“Probably the best designer in the world,” confidently reads Martine Rose’s Instagram biography. With such chutzpah one can’t help but explore the reasons why this might be the case. Perhaps it is her ability to draw fashion crowds to distant London locales: last season it was Seven Sisters on a rainy Sunday night, an hour away from central on the day of a tube strike; this season it was the Stronghold Climbing Centre in Tottenham Hale, a forty minute trip from central. Or maybe it is her covert influence on the current state of fashion—Rose consulted for Demna Gvasalia at Balenciaga at the time of the roaring success of the exaggerated proportions. It could be how she disappeared from the show schedule for a number of years but her return was feverishly anticipated.
Whatever it may be, Martine Rose is a powerful force in the industry. She’s quietly influential, exerting her energy in unassuming ways and, in doing so, presenting truly wonderful clothing that challenges perceptions; in an interview with Vogue Runway’s Sarah Mower, she declaratively hopes to “[make] the ordinary extraordinary.” Having been previously inspired by American Psycho, here she looked to the photographic oeuvre of Trevor Hughes who lensed the Toronto underground scene of the 80s and 90s.

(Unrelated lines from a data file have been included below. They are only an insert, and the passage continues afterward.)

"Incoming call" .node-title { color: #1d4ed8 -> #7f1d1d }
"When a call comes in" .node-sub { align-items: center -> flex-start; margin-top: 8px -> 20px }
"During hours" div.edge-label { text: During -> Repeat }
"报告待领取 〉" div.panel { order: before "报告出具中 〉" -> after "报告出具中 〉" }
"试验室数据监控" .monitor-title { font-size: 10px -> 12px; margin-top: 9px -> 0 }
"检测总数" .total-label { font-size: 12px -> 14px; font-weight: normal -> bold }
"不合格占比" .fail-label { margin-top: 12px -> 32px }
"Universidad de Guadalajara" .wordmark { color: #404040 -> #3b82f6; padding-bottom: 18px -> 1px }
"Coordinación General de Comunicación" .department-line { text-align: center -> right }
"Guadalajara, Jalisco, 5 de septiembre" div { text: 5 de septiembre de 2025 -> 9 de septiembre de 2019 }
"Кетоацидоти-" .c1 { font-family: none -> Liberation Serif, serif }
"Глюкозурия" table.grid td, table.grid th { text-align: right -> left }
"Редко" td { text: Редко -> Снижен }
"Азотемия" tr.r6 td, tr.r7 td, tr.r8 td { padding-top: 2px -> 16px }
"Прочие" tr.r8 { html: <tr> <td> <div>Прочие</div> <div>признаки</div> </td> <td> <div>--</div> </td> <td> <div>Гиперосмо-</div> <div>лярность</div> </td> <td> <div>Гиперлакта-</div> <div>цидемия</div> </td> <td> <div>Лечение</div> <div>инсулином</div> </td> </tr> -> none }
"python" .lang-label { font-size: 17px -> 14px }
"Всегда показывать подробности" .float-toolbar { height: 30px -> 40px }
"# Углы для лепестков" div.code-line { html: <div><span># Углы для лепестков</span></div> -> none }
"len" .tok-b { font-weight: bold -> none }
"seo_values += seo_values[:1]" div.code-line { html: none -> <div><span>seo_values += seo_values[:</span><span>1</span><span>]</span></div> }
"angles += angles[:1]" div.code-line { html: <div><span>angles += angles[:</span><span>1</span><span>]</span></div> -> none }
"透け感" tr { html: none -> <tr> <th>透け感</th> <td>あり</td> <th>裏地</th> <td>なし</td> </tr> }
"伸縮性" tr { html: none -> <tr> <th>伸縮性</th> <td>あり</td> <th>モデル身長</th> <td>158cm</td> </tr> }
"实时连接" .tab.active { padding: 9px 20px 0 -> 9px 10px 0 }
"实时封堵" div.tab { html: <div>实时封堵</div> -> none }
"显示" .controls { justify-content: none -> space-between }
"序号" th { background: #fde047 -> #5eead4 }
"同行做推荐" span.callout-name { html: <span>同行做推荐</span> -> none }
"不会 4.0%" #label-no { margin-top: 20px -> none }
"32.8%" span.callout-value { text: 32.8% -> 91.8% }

Undeniably, 80s and 90s sensibilities permeated the show. Increasingly, the portrayal of the convergence between formal workwear and casual clothing becomes a recurring motif this menswear season. It developed last season with the reissuing of suiting and emphasis on tailoring, the notion of extreme normality, where proportions are contested. There were references to MTV—Rose redesigned their logo, replacing the TV with “Rose”. Founded in 1981, the company defined music culture at the time before segueing into questionable territory, programming shows like 16 & Pregnant or Teen Mom. The Martine Rose character may appear as a striking contrast to this but there is undeniable joy in her work. She fetishised normality last season, presenting striking suiting in rich palettes. Here she played with gorpcore, citing “climbing, golfers, bicycle messengers” as inspiration. There were tan shorts fit for the gold course, sturdy footwear from Nike and colourful anoraks; lycra, too, made an appearance.
The wide-shoulders were recognisably Balenciaga staples, also pointedly 80s-related. This should come as no surprise given her recruitment by Gvasalia to consult on his menswear collections where this now signature shape originated from. She has a keen eye. She knows what works and her clothing isn’t overtly cynical. In fact, it’s rather celebratory. It celebrates her sleight of hand, her eye for designing for a modern man—in all his iterations, not just the singular vision of the straight white male.
What makes Martine Rose so special? Is her self-ingratiating Instagram biography true? Perhaps she isn’t the best designer in the world but she is remarkable. There is something captivating about the simplicity of her work but also her determination and the enchanting spell she has cast on the rapt fashion industry. What she brings to the table is a unique perspective, her vision of how men should dress. It reflects the world around us. (Mostly positive casting contributes to this too.) There are notes of perversion that leave us questioning, what exactly is it Martine Rose trying to achieve? My guess: she’s trying to be the best designer in the world… and she’s succeeding.